# TRY IT
Of all the entries below, only the lines from the one with "[281,249,322,262] == -> (204, 244) none" up to and including the one with "[99,354,236,366] organized and" are to be duplicated exactly.

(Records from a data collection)
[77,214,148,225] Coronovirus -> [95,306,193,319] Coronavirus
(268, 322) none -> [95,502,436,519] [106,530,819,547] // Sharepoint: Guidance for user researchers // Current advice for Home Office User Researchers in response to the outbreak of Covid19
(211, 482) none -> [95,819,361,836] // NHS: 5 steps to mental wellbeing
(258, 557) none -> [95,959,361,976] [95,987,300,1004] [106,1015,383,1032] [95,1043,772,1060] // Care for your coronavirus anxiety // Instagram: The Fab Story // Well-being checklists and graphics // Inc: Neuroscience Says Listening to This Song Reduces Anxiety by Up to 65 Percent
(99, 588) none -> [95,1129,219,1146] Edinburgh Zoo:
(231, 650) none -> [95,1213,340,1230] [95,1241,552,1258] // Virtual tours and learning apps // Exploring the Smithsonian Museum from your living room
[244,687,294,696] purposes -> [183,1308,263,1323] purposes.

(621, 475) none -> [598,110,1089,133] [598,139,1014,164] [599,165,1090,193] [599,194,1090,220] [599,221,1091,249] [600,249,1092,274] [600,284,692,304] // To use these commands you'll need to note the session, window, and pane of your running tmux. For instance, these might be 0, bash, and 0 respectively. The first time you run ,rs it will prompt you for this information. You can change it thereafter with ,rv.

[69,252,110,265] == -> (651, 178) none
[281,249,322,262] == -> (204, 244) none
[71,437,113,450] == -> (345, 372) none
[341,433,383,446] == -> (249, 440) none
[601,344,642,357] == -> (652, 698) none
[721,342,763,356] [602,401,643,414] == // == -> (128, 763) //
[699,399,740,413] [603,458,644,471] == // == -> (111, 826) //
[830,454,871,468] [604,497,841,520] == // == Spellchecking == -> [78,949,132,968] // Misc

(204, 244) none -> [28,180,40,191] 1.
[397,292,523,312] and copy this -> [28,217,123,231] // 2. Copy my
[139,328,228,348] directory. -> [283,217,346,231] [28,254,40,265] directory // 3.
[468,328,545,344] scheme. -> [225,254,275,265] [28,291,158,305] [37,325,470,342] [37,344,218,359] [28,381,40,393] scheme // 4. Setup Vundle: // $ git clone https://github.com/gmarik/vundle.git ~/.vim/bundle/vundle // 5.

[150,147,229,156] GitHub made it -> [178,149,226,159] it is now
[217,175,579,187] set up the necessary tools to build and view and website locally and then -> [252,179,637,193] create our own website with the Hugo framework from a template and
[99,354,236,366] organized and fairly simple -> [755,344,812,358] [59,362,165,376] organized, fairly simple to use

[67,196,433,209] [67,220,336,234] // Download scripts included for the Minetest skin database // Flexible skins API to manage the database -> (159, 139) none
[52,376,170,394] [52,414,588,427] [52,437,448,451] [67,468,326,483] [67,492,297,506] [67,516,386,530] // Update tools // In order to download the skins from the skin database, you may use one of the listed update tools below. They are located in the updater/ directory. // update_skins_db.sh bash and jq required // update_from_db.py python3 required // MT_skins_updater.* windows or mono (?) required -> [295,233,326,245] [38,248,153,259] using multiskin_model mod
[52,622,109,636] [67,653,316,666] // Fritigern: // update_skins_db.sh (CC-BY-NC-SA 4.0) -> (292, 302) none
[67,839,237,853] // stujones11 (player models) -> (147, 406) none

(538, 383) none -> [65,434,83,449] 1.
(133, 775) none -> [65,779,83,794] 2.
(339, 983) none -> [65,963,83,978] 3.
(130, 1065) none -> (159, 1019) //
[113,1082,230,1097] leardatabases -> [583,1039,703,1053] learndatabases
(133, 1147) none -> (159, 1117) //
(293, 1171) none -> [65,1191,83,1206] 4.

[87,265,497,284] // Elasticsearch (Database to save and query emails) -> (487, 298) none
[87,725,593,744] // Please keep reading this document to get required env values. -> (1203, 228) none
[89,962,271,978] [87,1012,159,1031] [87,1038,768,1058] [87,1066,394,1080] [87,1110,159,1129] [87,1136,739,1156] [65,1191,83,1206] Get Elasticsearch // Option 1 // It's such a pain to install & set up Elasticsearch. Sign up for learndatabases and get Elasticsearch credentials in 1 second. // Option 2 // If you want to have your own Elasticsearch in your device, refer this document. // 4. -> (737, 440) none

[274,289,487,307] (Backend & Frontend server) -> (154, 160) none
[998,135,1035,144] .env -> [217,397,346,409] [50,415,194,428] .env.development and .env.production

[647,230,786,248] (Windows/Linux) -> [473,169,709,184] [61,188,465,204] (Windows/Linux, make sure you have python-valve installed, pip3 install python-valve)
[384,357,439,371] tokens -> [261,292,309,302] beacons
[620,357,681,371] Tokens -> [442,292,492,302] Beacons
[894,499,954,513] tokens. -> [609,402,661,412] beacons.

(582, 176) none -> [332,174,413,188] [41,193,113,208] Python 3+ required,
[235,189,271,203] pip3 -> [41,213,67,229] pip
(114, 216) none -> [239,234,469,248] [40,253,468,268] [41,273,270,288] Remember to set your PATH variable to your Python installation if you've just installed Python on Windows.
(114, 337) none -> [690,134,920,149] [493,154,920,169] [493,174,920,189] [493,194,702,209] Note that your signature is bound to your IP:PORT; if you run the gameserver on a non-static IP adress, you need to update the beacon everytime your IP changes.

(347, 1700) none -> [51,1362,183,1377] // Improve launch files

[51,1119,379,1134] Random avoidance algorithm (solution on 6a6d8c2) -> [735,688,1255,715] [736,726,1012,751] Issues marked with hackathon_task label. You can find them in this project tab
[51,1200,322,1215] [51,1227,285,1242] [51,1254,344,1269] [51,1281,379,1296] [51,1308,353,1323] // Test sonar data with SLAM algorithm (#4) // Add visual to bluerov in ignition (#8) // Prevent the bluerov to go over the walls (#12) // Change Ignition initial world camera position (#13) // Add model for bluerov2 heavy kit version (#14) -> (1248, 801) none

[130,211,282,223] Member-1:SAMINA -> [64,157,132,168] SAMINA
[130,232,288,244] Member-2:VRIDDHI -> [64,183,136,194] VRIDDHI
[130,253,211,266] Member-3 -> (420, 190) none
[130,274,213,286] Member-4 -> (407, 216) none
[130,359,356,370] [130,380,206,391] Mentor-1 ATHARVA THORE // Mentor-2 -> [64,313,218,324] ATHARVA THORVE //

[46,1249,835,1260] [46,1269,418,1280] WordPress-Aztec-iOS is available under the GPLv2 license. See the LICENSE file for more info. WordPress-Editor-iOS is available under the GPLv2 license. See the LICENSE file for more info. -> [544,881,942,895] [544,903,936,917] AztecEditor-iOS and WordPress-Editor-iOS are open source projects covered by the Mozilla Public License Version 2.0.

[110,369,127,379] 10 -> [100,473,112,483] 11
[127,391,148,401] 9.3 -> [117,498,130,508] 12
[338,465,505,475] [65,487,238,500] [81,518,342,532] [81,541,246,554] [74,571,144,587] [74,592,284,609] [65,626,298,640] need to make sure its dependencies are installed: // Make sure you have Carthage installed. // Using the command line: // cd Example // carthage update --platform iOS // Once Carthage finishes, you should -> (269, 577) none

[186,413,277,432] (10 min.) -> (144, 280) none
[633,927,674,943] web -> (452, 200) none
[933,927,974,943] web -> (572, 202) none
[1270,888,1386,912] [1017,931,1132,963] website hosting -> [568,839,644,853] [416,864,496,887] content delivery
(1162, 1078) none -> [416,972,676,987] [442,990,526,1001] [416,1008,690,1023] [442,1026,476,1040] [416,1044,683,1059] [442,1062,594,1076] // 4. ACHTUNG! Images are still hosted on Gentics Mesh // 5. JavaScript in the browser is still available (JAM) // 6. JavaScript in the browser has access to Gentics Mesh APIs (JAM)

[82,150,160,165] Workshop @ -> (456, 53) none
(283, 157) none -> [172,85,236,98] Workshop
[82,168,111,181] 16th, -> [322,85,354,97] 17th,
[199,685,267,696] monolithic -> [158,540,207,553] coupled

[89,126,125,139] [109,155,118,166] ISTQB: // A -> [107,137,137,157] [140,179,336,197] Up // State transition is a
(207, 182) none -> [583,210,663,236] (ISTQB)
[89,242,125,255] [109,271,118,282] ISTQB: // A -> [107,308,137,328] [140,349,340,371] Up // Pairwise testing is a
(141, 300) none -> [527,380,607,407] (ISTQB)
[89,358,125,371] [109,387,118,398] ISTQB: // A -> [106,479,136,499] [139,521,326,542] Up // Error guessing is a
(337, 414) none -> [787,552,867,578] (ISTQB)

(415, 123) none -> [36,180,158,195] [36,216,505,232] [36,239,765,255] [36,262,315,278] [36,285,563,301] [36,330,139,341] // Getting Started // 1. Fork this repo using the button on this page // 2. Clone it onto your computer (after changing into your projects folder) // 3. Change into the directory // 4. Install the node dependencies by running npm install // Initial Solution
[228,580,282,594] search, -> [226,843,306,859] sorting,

# OUTPUT OF THE TASK
[281,249,322,262] == -> (204, 244) none
[71,437,113,450] == -> (345, 372) none
[341,433,383,446] == -> (249, 440) none
[601,344,642,357] == -> (652, 698) none
[721,342,763,356] [602,401,643,414] == // == -> (128, 763) //
[699,399,740,413] [603,458,644,471] == // == -> (111, 826) //
[830,454,871,468] [604,497,841,520] == // == Spellchecking == -> [78,949,132,968] // Misc

(204, 244) none -> [28,180,40,191] 1.
[397,292,523,312] and copy this -> [28,217,123,231] // 2. Copy my
[139,328,228,348] directory. -> [283,217,346,231] [28,254,40,265] directory // 3.
[468,328,545,344] scheme. -> [225,254,275,265] [28,291,158,305] [37,325,470,342] [37,344,218,359] [28,381,40,393] scheme // 4. Setup Vundle: // $ git clone https://github.com/gmarik/vundle.git ~/.vim/bundle/vundle // 5.

[150,147,229,156] GitHub made it -> [178,149,226,159] it is now
[217,175,579,187] set up the necessary tools to build and view and website locally and then -> [252,179,637,193] create our own website with the Hugo framework from a template and
[99,354,236,366] organized and fairly simple -> [755,344,812,358] [59,362,165,376] organized, fairly simple to use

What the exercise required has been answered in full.